Tuesday in LDC I was scheduled to give a devotional at the beginning of class before we started working on music. I had everything prepared, scripture ready, personal story, and musical selection I was to sing before the class. I was prepared for sure, or so I thought. I got up in front of the class took a deep breath and dove right into to what I wanted to say it went a little something like this:
"I feel in someways I have walked int he same path as Alma the Younger. For sometime I didn't necessarily reject the gospel. but I fought against in my mind. I would always ask questions, bes satisfied with the answer given for but a moment. The next day I would continue on in life not actin on what was told me before. I was wading through the river of life. I was taking the "easy" way, or so I thought. Things happen in everyone's lives, we make decisions we regret, we make decisions that we don't regret yet we say to ourselves, "what was I thinking?" The past few years have been some of the most trying times in my life spiritually. I look back now and am flabbergasted that I am standing here today taller spiritually. Even though at times I didn't want to talk with God because I felt unworthy and unfit, even though I don't always do all I should, even though I make stupid decisions sometimes not thinking before acting, "I know that time brings change and change takes time." Heavenly Father and Jesus Christ are always there just as they were for Alma the Younger. They never will leave our side. ---I have a scripture I want to read from Mosiah 27:28-29...

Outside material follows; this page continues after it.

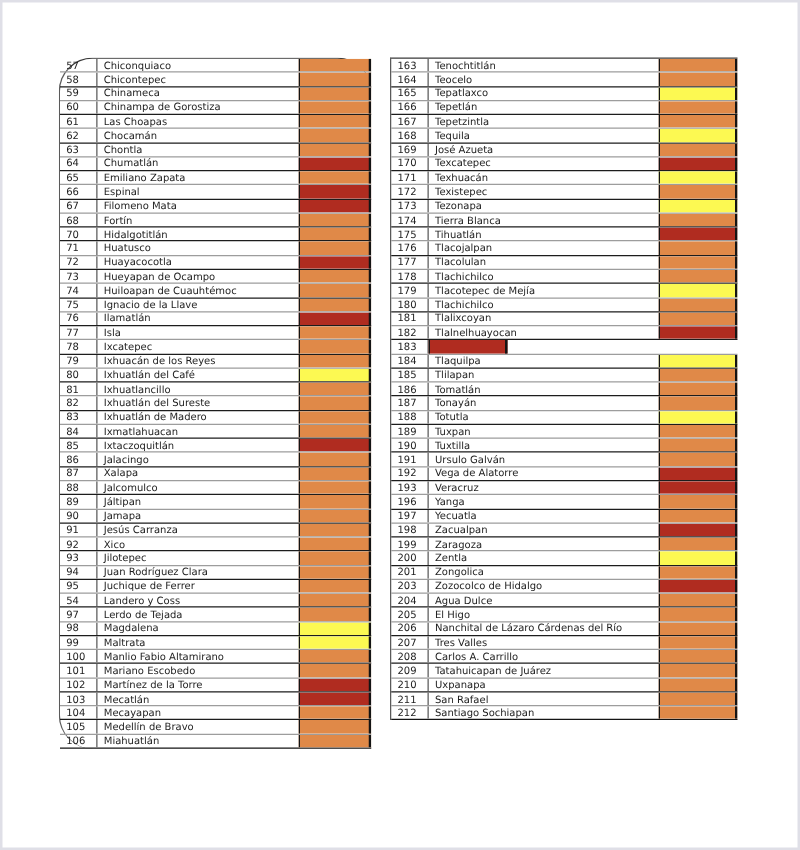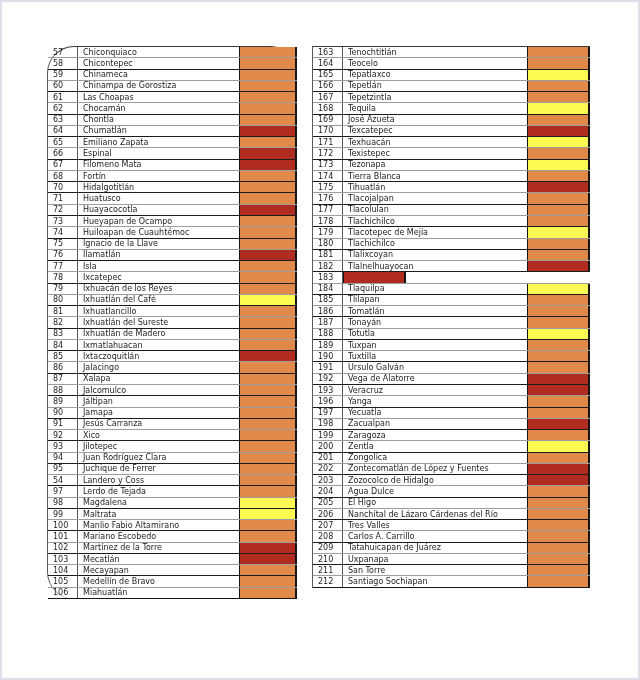"202" div.row { html: <div> <div>202</div> <div>Zontecomatlán de López y Fuentes</div> <div></div> </div> -> none }
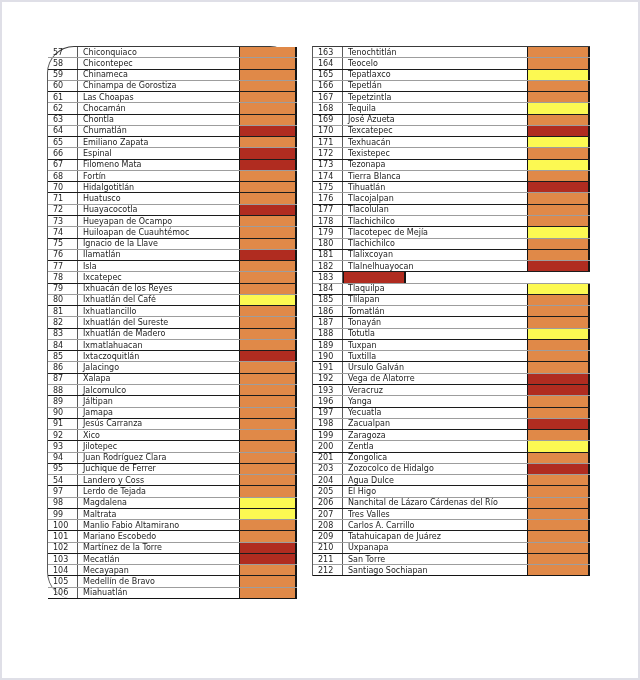"San Torre" div.cell { text: Torre -> Rafael }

"Nevertheless, after wading through much tribulation, repenting nigh unto death, the Lord in mercy hath seen fit to snatch me out of an everlasting burning, and I am born of God. My soul hath been redeemed from the gall of bitterness and bonds of iniquity, I was in the darkest abyss; but now I behold the marvelous light of God. My soul was racked with eternal torment; but I am snatched, and my soul is pained no more."
I broke down at the end of the verse, I was flooded with emotion; my heart was racing and I just couldn't stop crying. I don't cry, I have never cried when I have felt the spirit but this time was different. It was odd and I wasn't sure how to deal with it so I just continued the best I could. The accompanist started playing and I squeaked out the words to the song. I tried my best to sing through my sobs, I tried to covey the message of the song, the best I could. I felt an overwhelming joy, I felt a new and I felt like everything was going to be OK in my life. I felt the spirit more than I have in a very long time, it is a feeling that I will not soon forget, if EVER forget. I took me by surprise, cause if you know me, you know that I don't cry when I feel the spirit. ---This time was definitely different, and if the devotional was for anyone it was for me. It was so incredible for me personally that I don't have words to even give justice to what I felt. Sure, I felt a bit silly for sobbing in front of 60 people who I see everyday, but I think it was worth, at least to me. I needed to feel that, and I know the Lord wanted me to feel it and that is all that matters.
This is the song I sang for the Devotional, it is one that I fell upon in high school, a dear friend sent it to me. It is a song that has gotten me through many long and lonely nights crying to myself and talking with God about my life and how I would get through the present trial. It is very dear to my heart, pay particular attention to the words, they are wonderful.
(River God)
Rolling River God
Little Stones are smooth
Only once the water passes through
So I am a stone
rough and grainy still
Trying to reconcile this river's chill
CHORUS:
But when I close my eyes
and feel you rushing by
I know that time brings change
and change takes time
And when the sunset comes
my prayer would be just this one
that you might pick me up
and notice that I am
just a little smoother in your hand
Sometimes raging wild
sometimes swollen high
never have I known this river dry
The deepest part of you
is where I want to stay
and feel the sharpest edges wash away
2 comments:
Goodness, that's a HUGE deal for you, Brianna. I'm happy for you, though. It's impressive.
Believe it or not, but there are a vast amount of people who feel the exact same way. For the longest time I thought I COULDN'T cry. I was incapable of even FORCING tears out. And, like you, I have felt like Alma the younger on so many occasions. Sometimes I even like to think that my life actually mirrors his: Born into the gospel, yet a convert; inactive as a youth, trying to destroy the work of God; miraculous experiences that brought about life altering changes, eventually leading to a love of the gospel that far surpasses everything else. He is, without a doubt, my favorite prophet.
I'm glad you had such an amazing experience. I really loved it. We'll have to talk some time, swap stories. I would love to hear more about your life experiences.